Everything from the line with "#ddd; margin-right: 24px;" down to the line with "padding: 3px 8px;" below must be printed exactly, those two lines included. Exclude pictures.

** Records supplied follows **

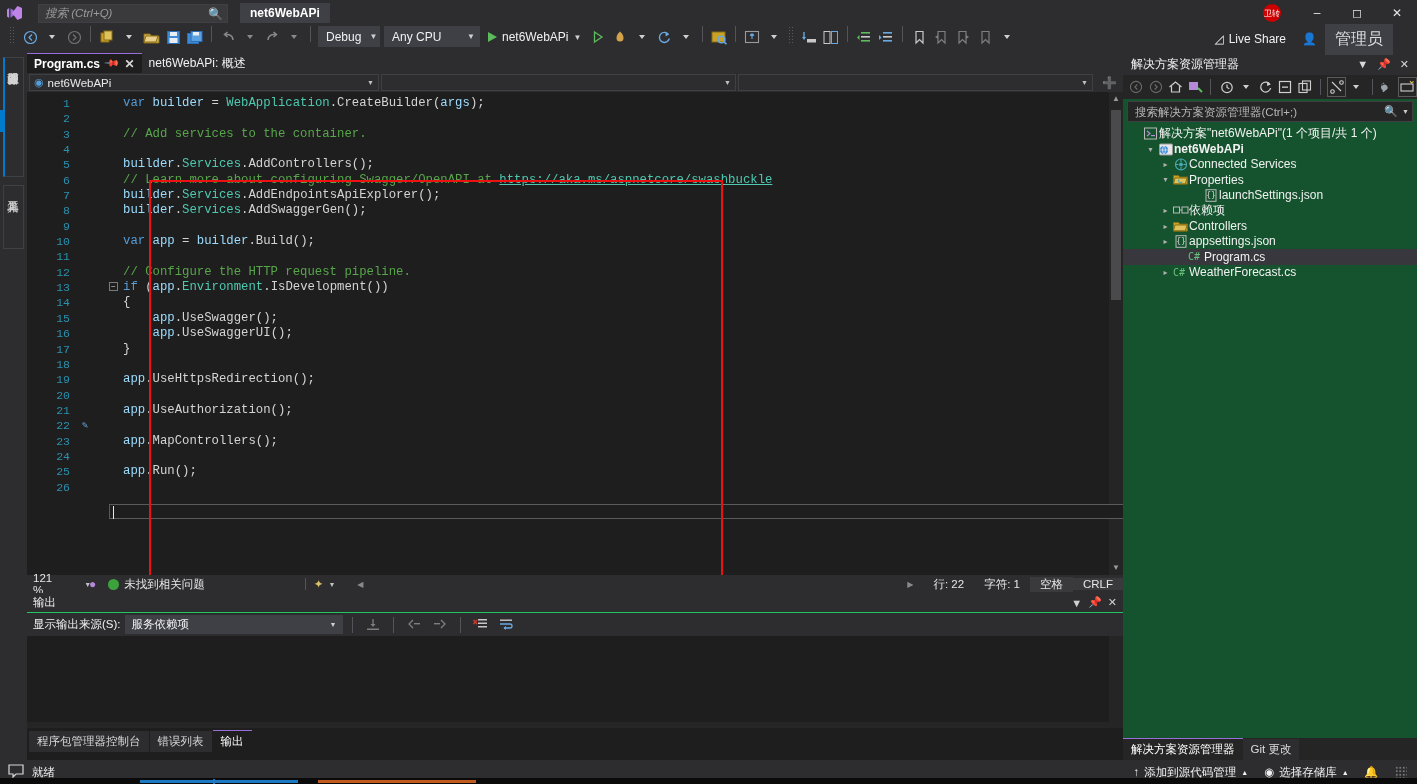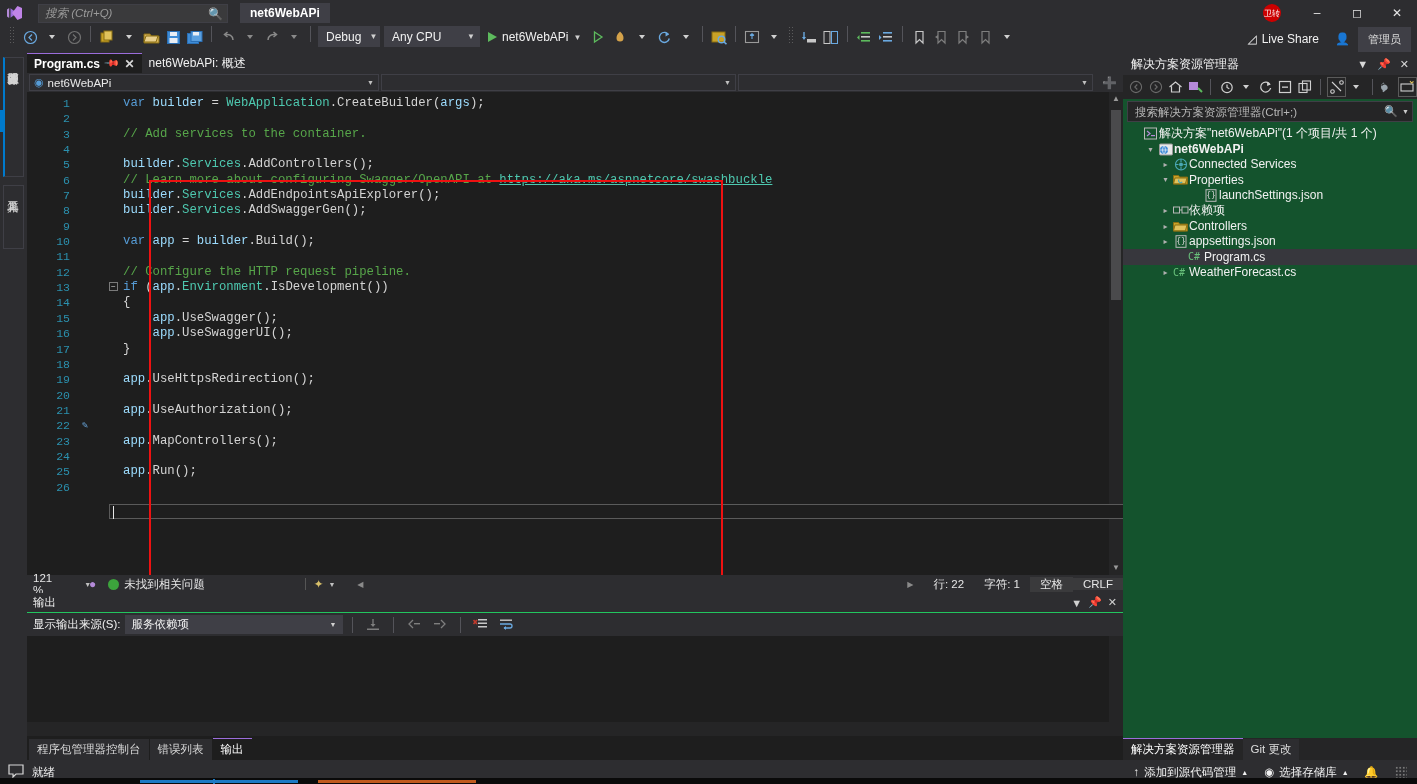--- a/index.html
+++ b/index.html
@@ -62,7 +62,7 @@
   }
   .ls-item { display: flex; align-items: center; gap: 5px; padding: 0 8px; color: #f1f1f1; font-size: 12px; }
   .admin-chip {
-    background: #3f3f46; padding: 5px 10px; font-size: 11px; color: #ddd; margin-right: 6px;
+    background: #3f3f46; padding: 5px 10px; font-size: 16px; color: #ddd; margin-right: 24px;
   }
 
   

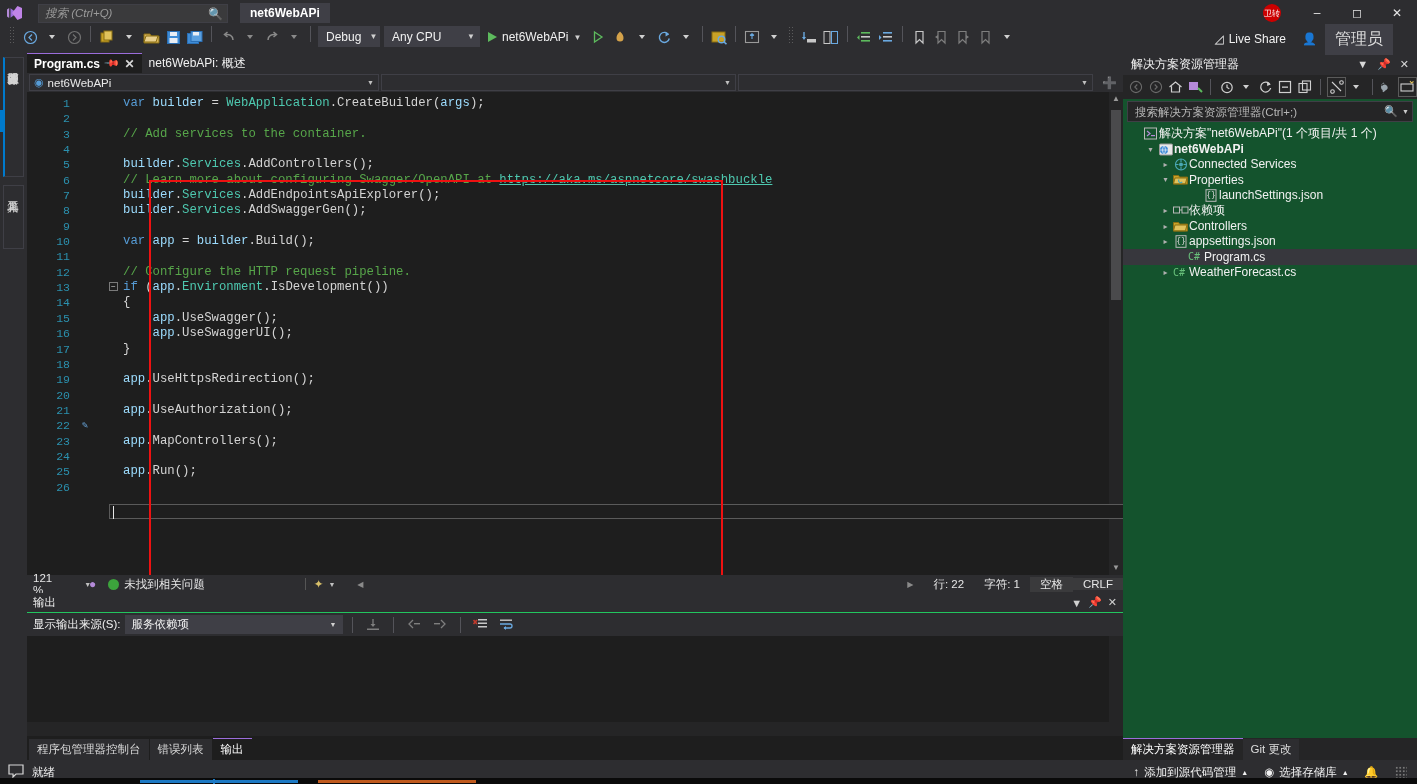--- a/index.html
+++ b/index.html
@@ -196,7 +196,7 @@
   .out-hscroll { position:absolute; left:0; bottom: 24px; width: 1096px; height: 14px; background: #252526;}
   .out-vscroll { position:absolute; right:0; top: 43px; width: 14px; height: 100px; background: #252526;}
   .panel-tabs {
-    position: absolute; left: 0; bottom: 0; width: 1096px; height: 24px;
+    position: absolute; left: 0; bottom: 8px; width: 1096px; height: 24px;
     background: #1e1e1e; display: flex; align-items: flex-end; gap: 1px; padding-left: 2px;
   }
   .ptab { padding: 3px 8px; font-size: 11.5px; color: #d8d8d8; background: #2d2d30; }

** End of Records supplied **
** Records supplied follows **

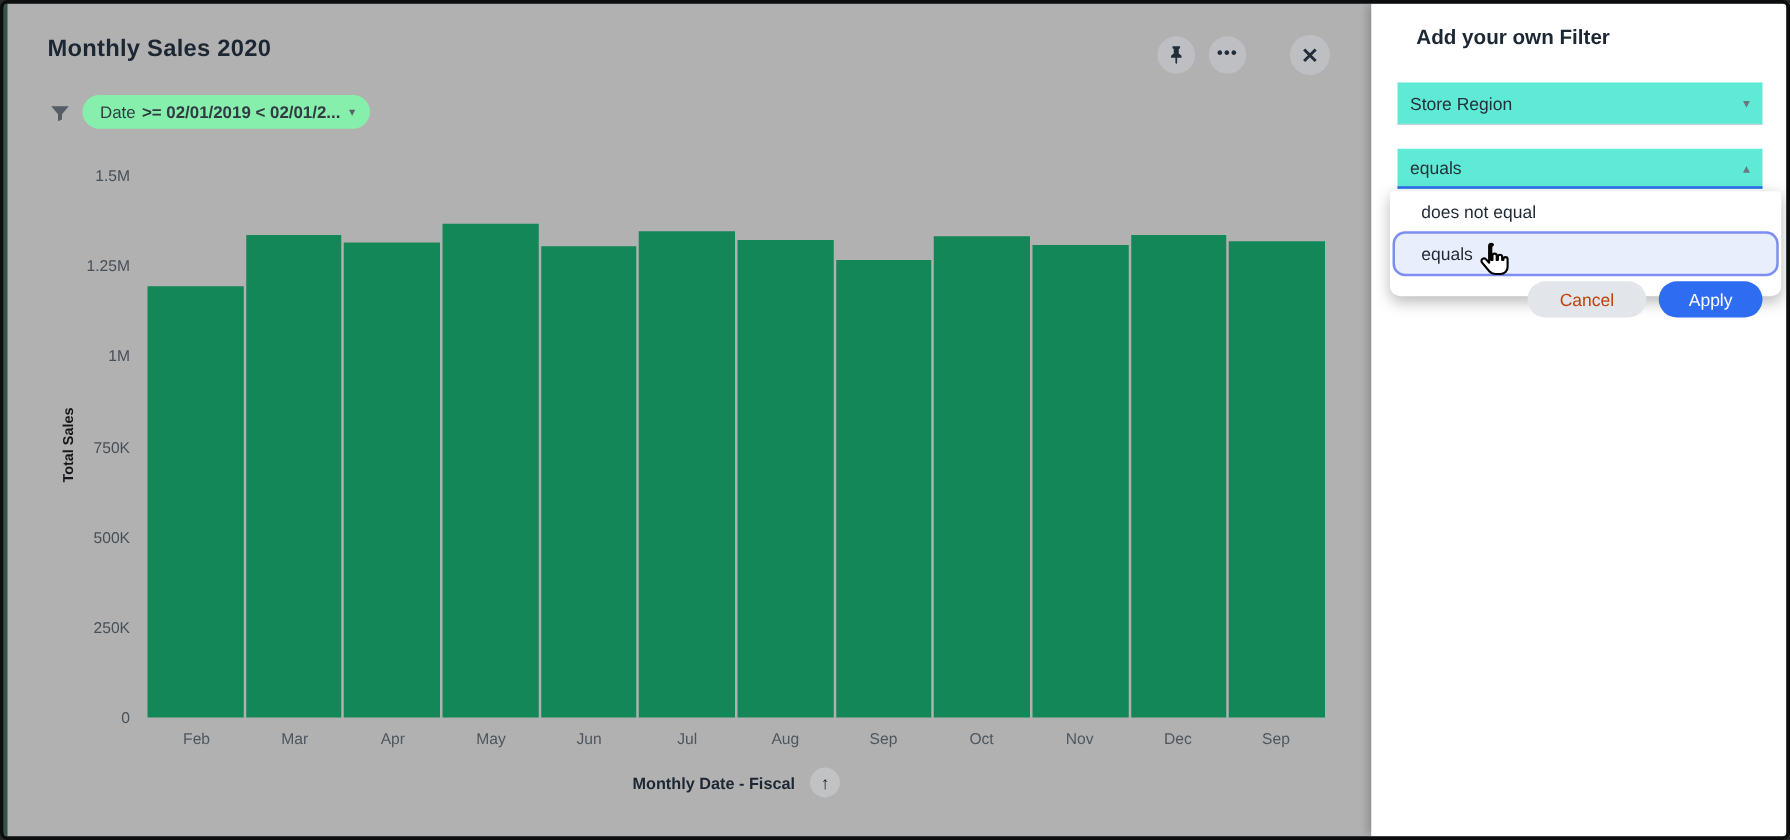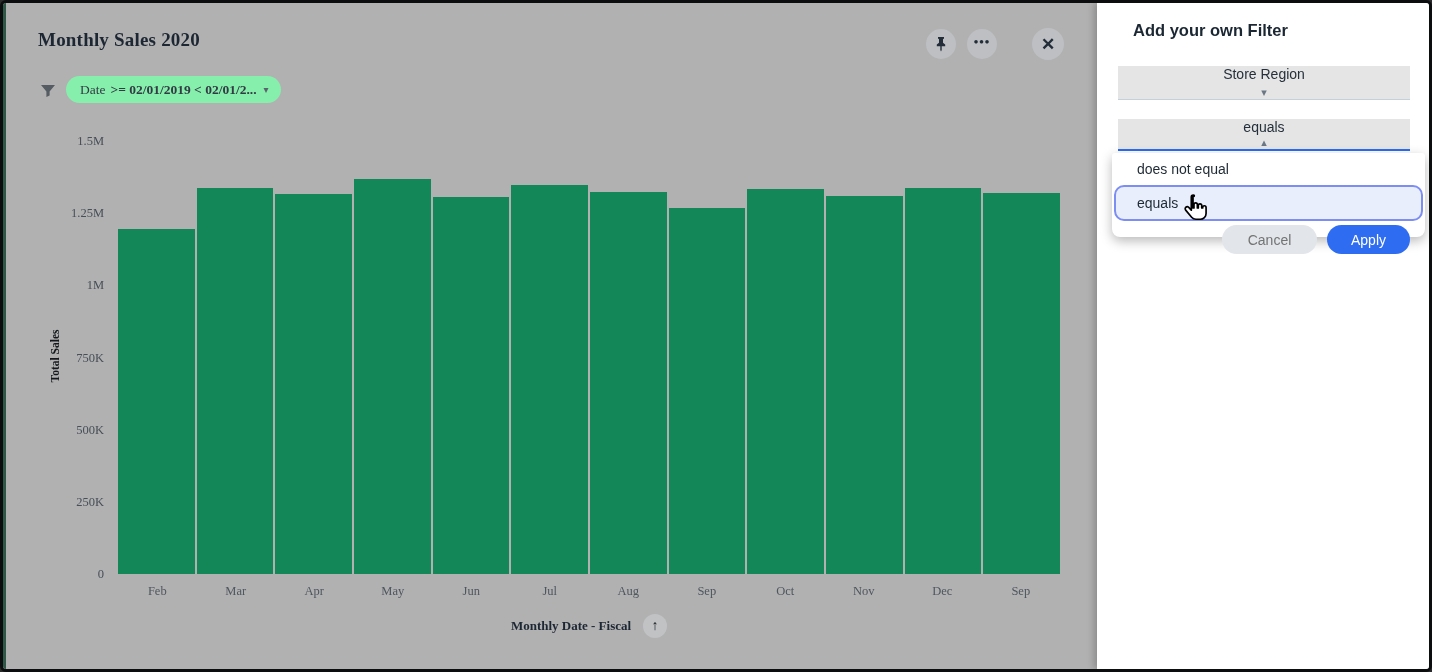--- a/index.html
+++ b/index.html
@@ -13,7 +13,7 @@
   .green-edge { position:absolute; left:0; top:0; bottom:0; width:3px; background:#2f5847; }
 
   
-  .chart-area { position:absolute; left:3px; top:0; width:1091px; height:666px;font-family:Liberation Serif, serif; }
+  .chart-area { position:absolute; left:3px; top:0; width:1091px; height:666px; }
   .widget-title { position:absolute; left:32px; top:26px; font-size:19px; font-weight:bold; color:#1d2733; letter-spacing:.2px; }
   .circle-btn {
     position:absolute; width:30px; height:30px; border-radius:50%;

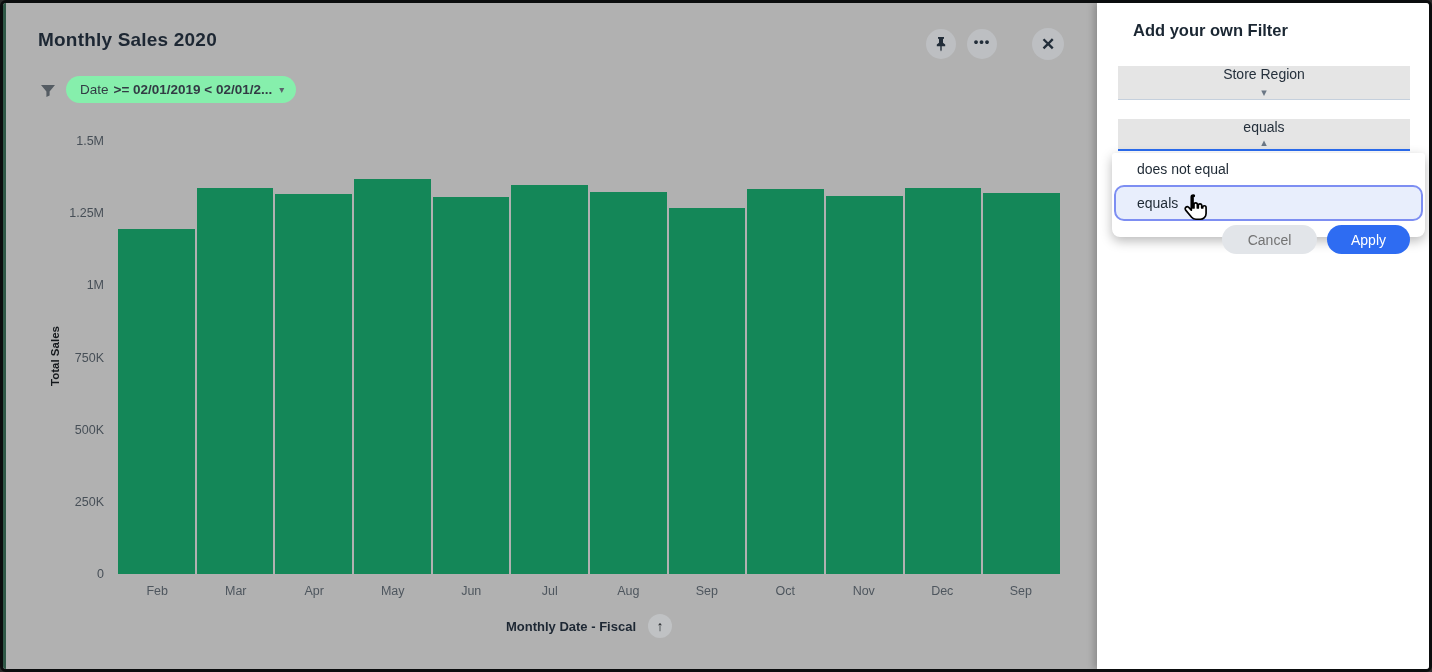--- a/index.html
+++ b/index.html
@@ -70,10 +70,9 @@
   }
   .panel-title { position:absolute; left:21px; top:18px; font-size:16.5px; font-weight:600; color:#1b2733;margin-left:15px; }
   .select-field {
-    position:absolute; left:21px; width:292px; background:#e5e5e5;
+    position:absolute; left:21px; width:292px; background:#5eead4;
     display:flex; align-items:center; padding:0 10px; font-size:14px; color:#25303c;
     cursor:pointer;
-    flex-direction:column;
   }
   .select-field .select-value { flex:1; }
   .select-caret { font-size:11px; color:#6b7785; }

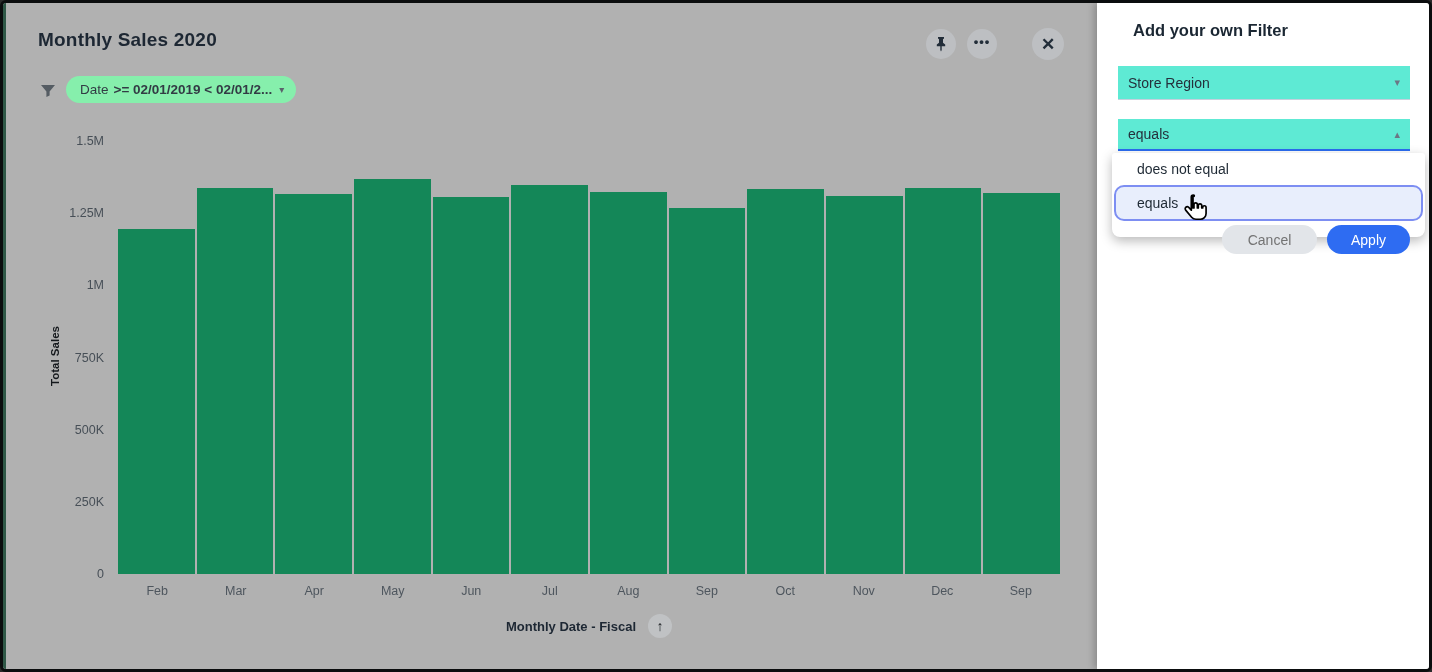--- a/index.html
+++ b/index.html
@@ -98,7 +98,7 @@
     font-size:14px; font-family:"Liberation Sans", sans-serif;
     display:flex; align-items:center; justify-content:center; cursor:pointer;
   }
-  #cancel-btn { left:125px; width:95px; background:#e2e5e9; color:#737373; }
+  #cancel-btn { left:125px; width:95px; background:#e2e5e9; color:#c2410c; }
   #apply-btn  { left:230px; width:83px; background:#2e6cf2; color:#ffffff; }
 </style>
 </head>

** End of Records supplied **

_Exercise output_
+    background: #3f3f46; padding: 5px 10px; font-size: 16px; color: #ddd; margin-right: 24px;
   }
 
   

--- a/index.html
+++ b/index.html
@@ -196,7 +196,7 @@
   .out-hscroll { position:absolute; left:0; bottom: 24px; width: 1096px; height: 14px; background: #252526;}
   .out-vscroll { position:absolute; right:0; top: 43px; width: 14px; height: 100px; background: #252526;}
   .panel-tabs {
-    position: absolute; left: 0; bottom: 0; width: 1096px; height: 24px;
+    position: absolute; left: 0; bottom: 8px; width: 1096px; height: 24px;
     background: #1e1e1e; display: flex; align-items: flex-end; gap: 1px; padding-left: 2px;
   }
   .ptab { padding: 3px 8px; font-size: 11.5px; color: #d8d8d8; background: #2d2d30; }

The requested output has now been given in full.